Sanger is slechts een van de vele verslaggevers van The New York Times, The Washington Post en het tijdschrift Foreign Policy die ook voor het CNAS werken. Men mag ervan uitgaan dat zij daar een aanzienlijke financiële beloning voor krijgen. Dan Cohen mailde het CNAS met de vraag of ze deze verslaggevers betalen, maar een antwoord bleef uit.

Sangers collega Eric Schmitt, senior correspondent nationale veiligheid voor The New York Times, heeft ook een positie in het CNAS.

De Russen gaven de Taliban beloningen voor elke gedode Amerikaanse soldaat. Topartikel van de New York Times. Er was maar één klein probleem mee: er was niets van waar. Screenshot YouTube Behind The Headlines

In 2020 promootte Schmitt het overduidelijk valse verhaal over Russische premiebetalingen in Afghanistan, dat later werd ingetrokken nadat het zijn politieke doel had gediend: Trump dwingen een harder anti-Rusland standpunt in te nemen. Uiteraard was Schmitt tevens een betrouwbare promotor van de beweringen van de inlichtingendiensten over Russische hacking. Hij toonde in zijn artikels nooit een iota twijfel en hij schilderde de agressie van de regering van president Trump tegen Iran plichtsgetrouw af als ‘defensieve actie’.

Zelfs The Washington Post vond dit soort schaamteloze media-corruptie op een bepaald moment toch wat te ver gaan. In 2011 startte het tijdschrift Time een serie in samenwerking met het CNAS om oorlogspropaganda te promoten. The Washington Post publiceerde daarop een artikel waarin vraagtekens werden gezet bij de ethiek van dit soort partnerschap.

Fast forward naar 2013: miljardair Jeff Bezos koopt The Washington Post en hun correspondent David Finkel wordt eveneens gastauteur bij het CNAS. In die periode schreef Finkel twee boeken over de VS-oorlog in Irak: “The Good Soldiers” en “Thank You For Your Service“. Precies het soort witwasoperatie van de oorlog dat de financiers van het CNAS het publiek willen voorschotelen.

Michael Gordon is er nog zo een. Hij werkte drie decennia bij The New York Times. Een van zijn grootste prestaties was om aan de zijde van collega Judith Miller het bedrog van de regering Bush over de zogenaamde Irakese massavernietigingswapens te promoten. Gordon schreef toen dat “Irak zijn ontwikkeling van kernwapens heeft opgevoerd en een wereldwijde zoektocht is begonnen naar materiaal om een atoombom te maken”, waarbij hij anonieme Amerikaanse ambtenaren als bron citeerde.

Recent heeft diezelfde Gordon bij The Wall Street Journal maanden besteed aan het verspreiden van het propagandaverhaal van het labo-lek in Wuhan.
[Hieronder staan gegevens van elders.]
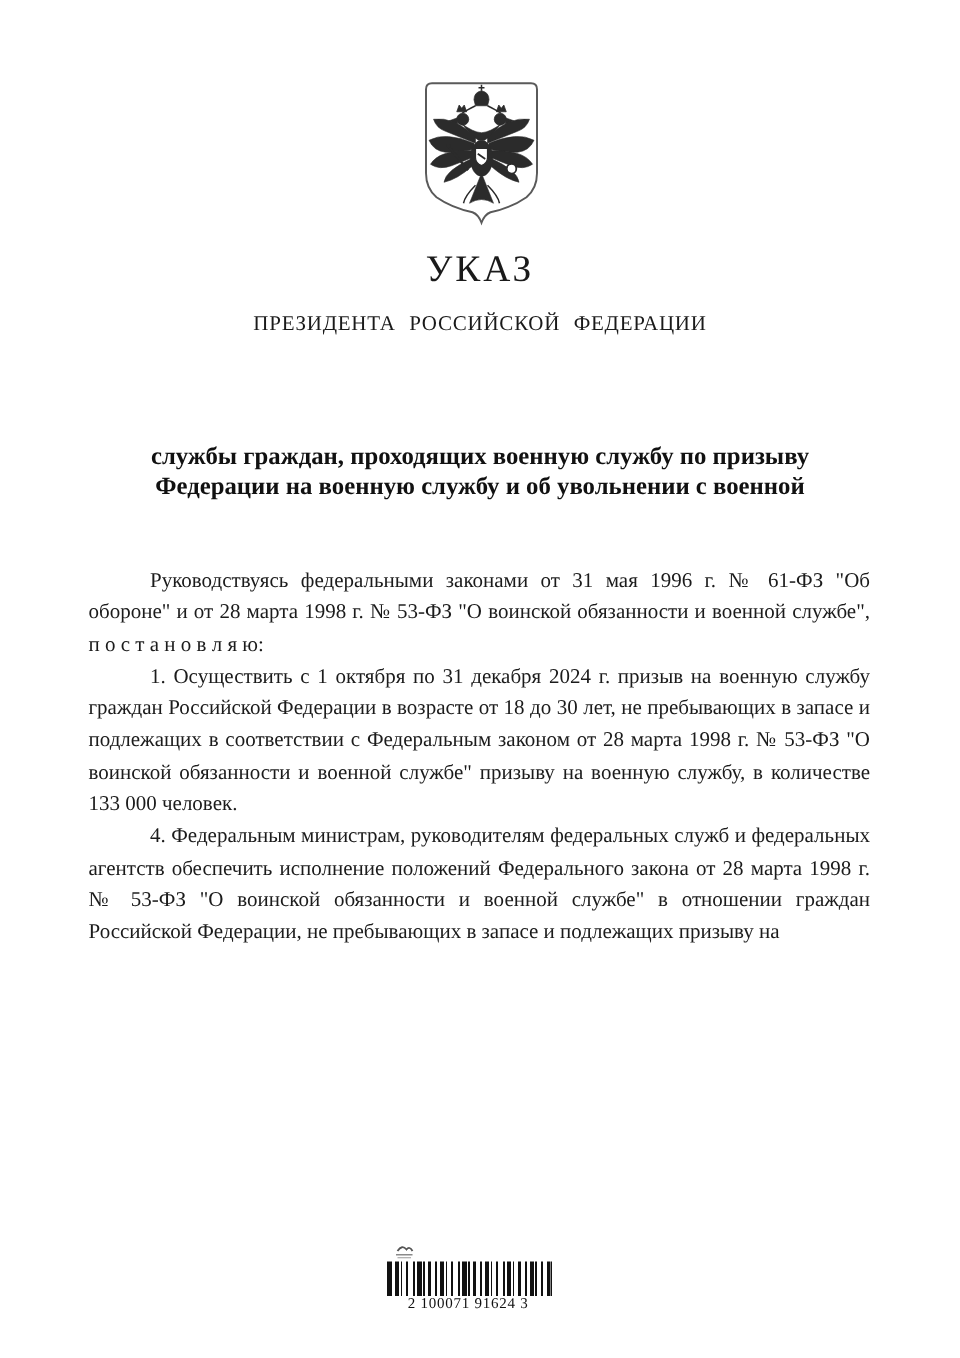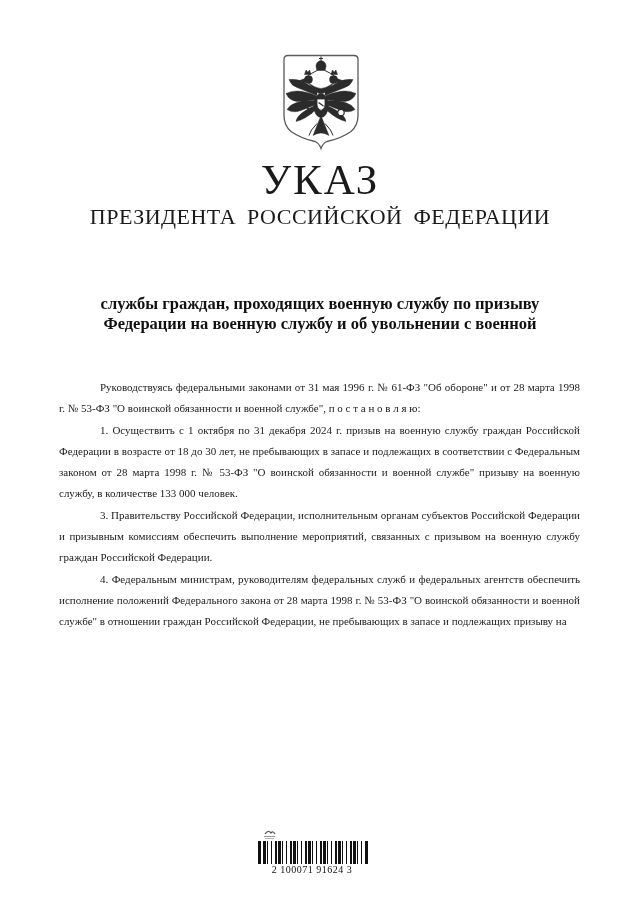"УКАЗ" .doc-type { font-size: 43px -> 25px }
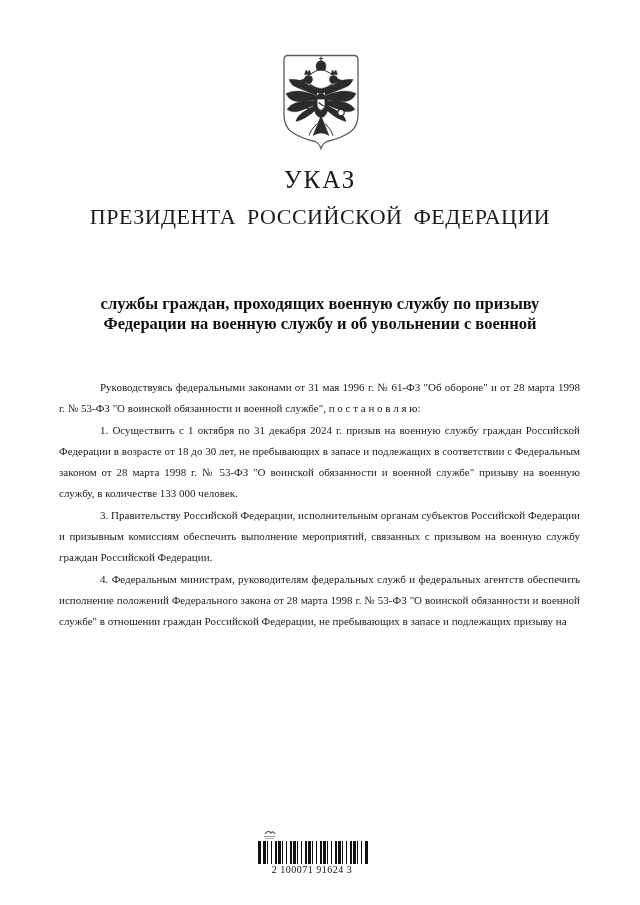"ПРЕЗИДЕНТА РОССИЙСКОЙ ФЕДЕРАЦИИ" .issuer { font-size: 22px -> 14px }
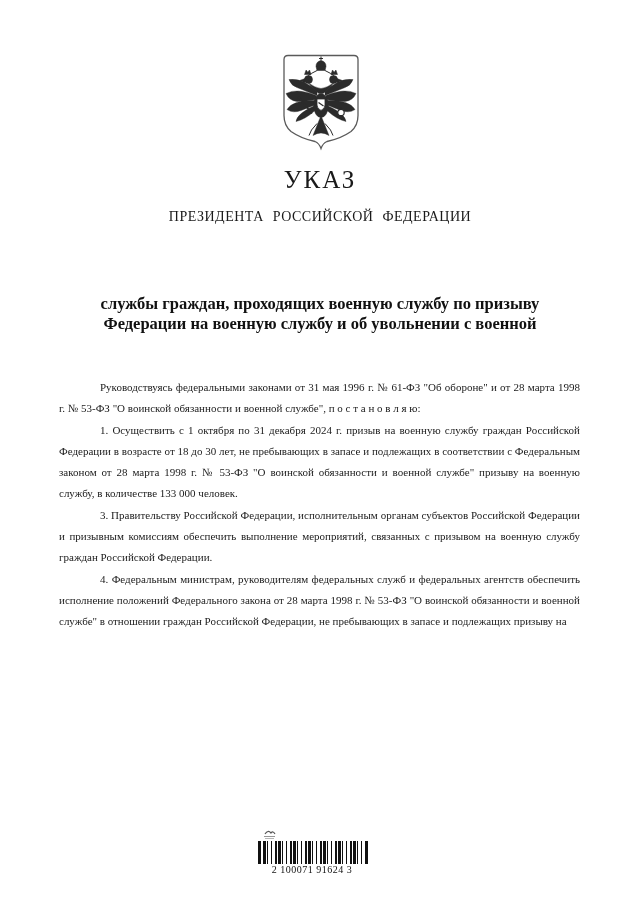"Руководствуясь федеральными законами от" .body-block { font-size: 11px -> 14px }
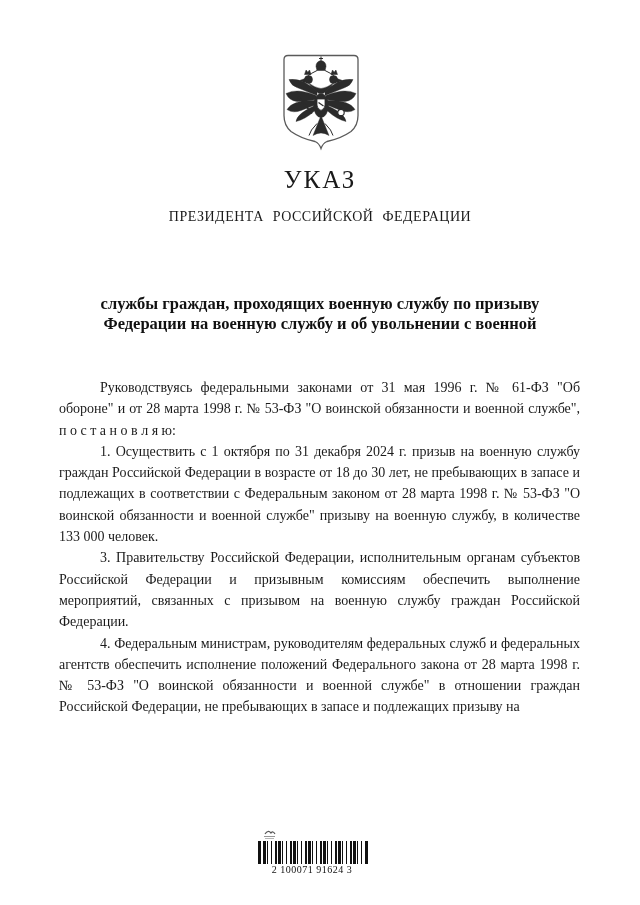"3. Правительству Российской Федерации," p { html: <p>3. Правительству Российской Федерации, исполнительным органам субъектов Российской Федерации и призывным комиссиям обеспечить выполнение мероприятий, связанных с призывом на военную службу граждан Российской Федерации.</p> -> none }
Opnieuw reproduceert hij zonder enige mate van scepticisme beweringen van ambtenaren van de inlichtingendiensten.

Greg Jaffe is verslaggever voor The Washington Post over nationale veiligheid en eveneens gastauteur bij CNAS. In een artikel over de (dan nog komende) terugtrekking van de VS uit Afghanistan citeerde hij als bron Eliot Cohen, een voormalige ambtenaar onder president W. Bush die nu zijn collega is bij CNAS. Deze relatie tussen Jaffe en Cohen wordt in het artikel nergens vermeld, een duidelijke schending van de meest elementaire journalistieke gedragscode.

Thom Shanker maakte eveneens nog deel uit van het CNAS gastauteurprogramma toen hij voor de Times schreef over de Amerikaanse oorlogen. In 2012 schreef Shanker een blogpost waarin hij een CNAS-studierapport promootte zonder zijn connectie met deze instelling bekend te maken. Opnieuw wierp een journalist een groot belangenconflict en zijn ethische principes overboord.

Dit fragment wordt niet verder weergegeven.